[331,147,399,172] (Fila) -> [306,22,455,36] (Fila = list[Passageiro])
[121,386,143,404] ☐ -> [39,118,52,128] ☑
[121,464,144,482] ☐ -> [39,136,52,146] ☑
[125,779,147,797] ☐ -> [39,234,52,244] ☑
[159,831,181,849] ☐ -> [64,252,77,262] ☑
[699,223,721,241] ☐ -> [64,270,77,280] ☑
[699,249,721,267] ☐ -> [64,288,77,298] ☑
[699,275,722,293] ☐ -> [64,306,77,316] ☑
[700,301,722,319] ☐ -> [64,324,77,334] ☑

==

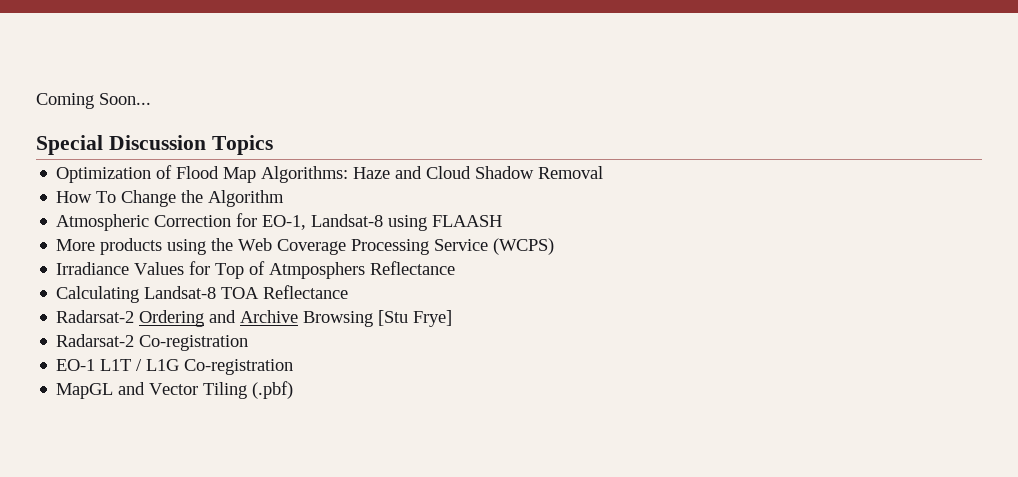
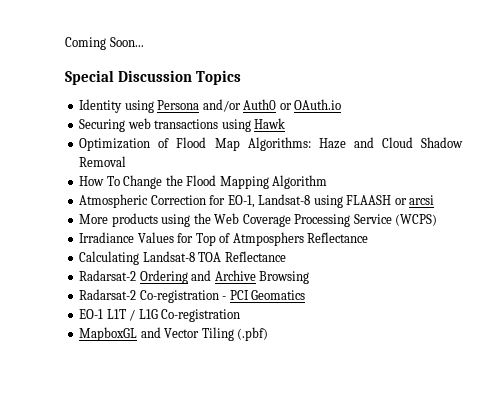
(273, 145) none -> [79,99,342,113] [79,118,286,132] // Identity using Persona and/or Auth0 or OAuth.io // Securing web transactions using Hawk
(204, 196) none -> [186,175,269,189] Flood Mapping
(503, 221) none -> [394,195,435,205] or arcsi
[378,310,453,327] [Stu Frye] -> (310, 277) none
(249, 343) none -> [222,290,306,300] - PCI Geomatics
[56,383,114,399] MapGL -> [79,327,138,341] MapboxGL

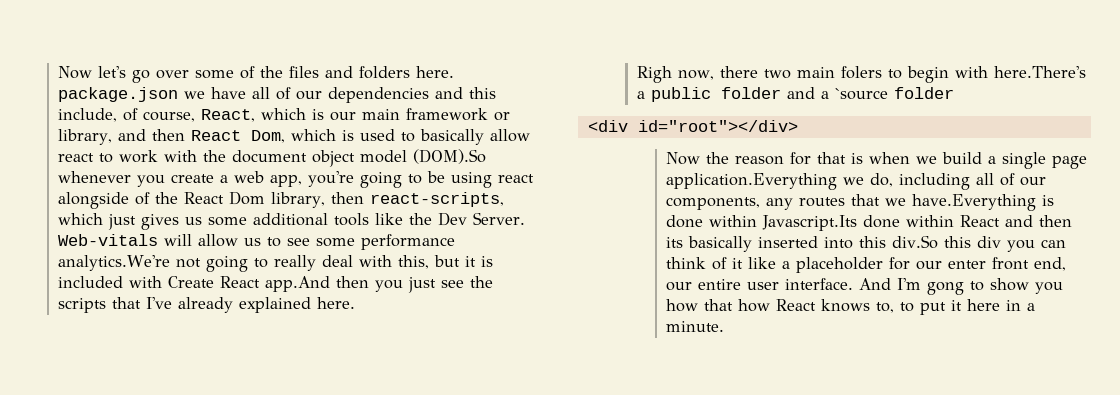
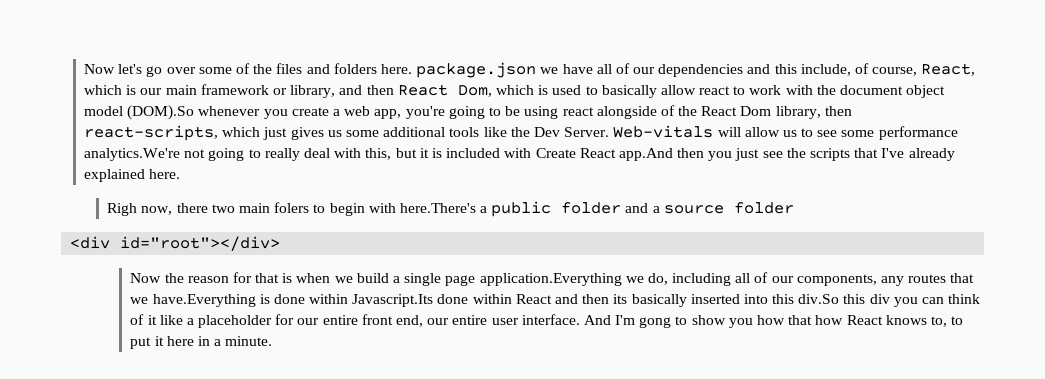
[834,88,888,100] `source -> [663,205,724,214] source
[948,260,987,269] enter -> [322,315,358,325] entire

---

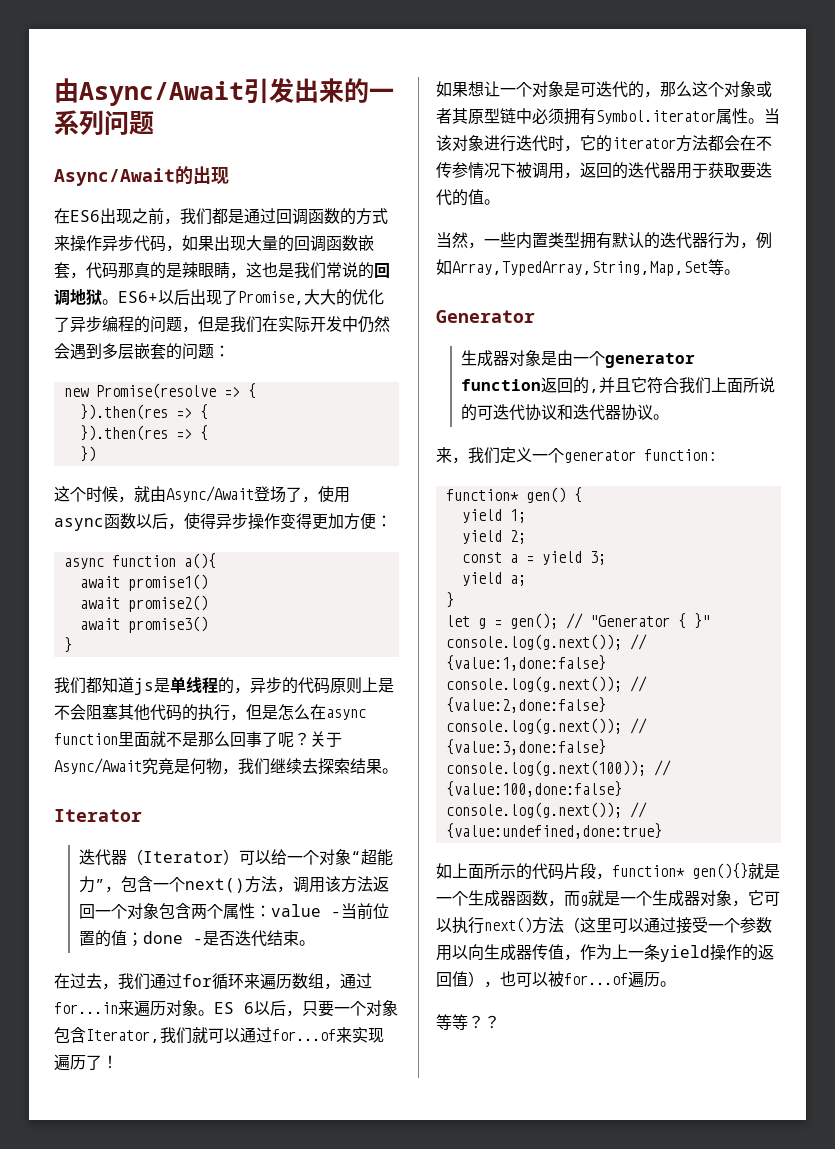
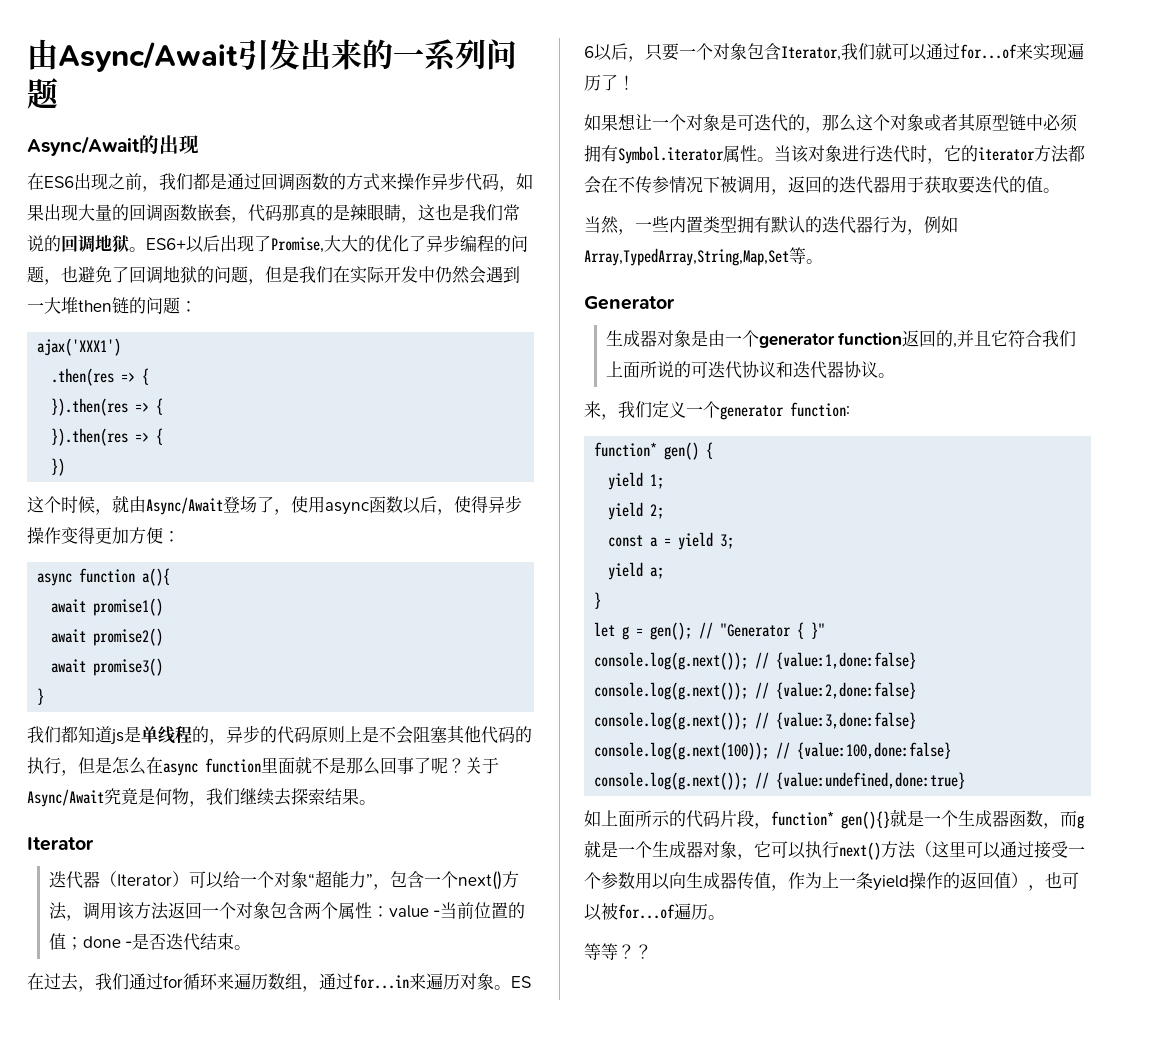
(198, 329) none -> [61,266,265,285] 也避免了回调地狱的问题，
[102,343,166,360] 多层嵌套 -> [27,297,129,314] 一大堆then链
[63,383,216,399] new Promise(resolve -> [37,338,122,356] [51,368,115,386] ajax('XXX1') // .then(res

Work item
Exactly reproduce the lines above, starting at the one that contains "(249, 343) none" and ending at the one that contains "[948,260,987,269] enter ->", both inclusive; leave the pictures out and add no other lines.

Problem solution
(249, 343) none -> [222,290,306,300] - PCI Geomatics
[56,383,114,399] MapGL -> [79,327,138,341] MapboxGL

[834,88,888,100] `source -> [663,205,724,214] source
[948,260,987,269] enter -> [322,315,358,325] entire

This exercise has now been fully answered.